Extracted data entries:
=== Section Start ===
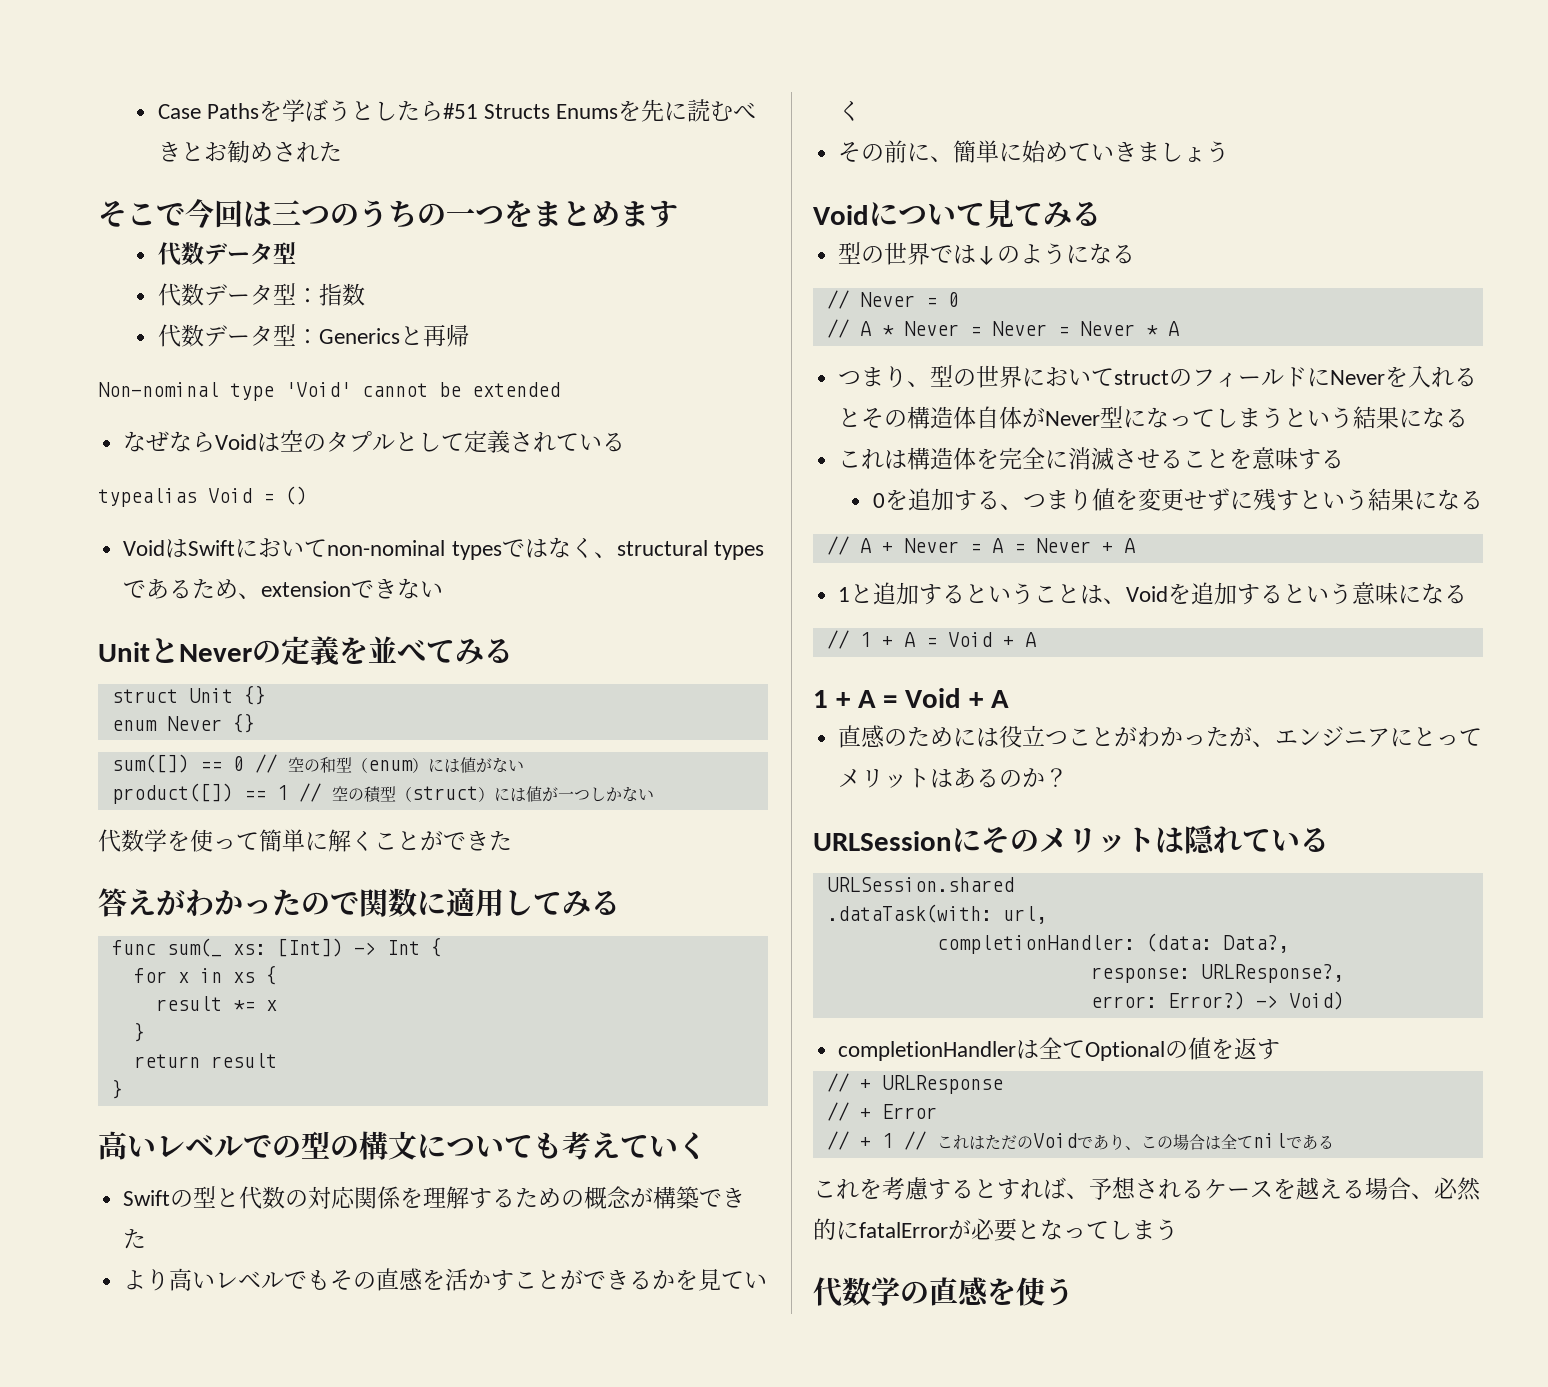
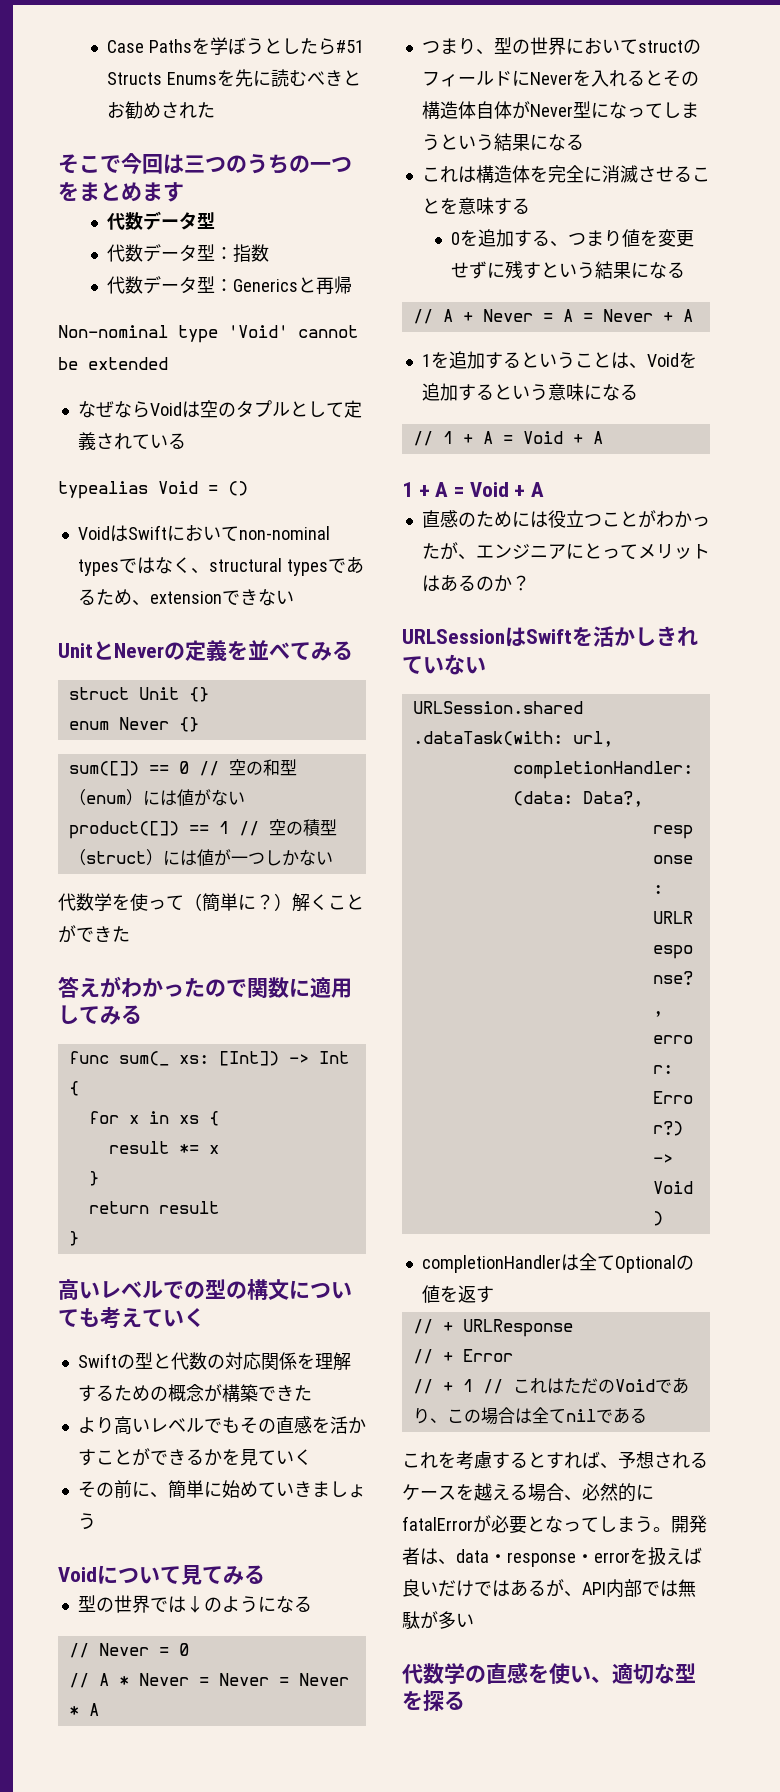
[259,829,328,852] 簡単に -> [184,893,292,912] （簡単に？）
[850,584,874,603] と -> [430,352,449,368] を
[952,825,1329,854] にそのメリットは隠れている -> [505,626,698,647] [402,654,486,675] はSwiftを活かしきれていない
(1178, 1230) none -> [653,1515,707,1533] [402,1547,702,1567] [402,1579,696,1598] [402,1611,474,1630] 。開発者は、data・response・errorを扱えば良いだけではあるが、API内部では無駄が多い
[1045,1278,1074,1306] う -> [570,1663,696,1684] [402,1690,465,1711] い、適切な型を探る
=== Section End ===
• What to do
All lines from the one with "(1178, 1230) none" through the end of the records need to be copied exactly, and no other lines.

• Solution to this problem
(1178, 1230) none -> [653,1515,707,1533] [402,1547,702,1567] [402,1579,696,1598] [402,1611,474,1630] 。開発者は、data・response・errorを扱えば良いだけではあるが、API内部では無駄が多い
[1045,1278,1074,1306] う -> [570,1663,696,1684] [402,1690,465,1711] い、適切な型を探る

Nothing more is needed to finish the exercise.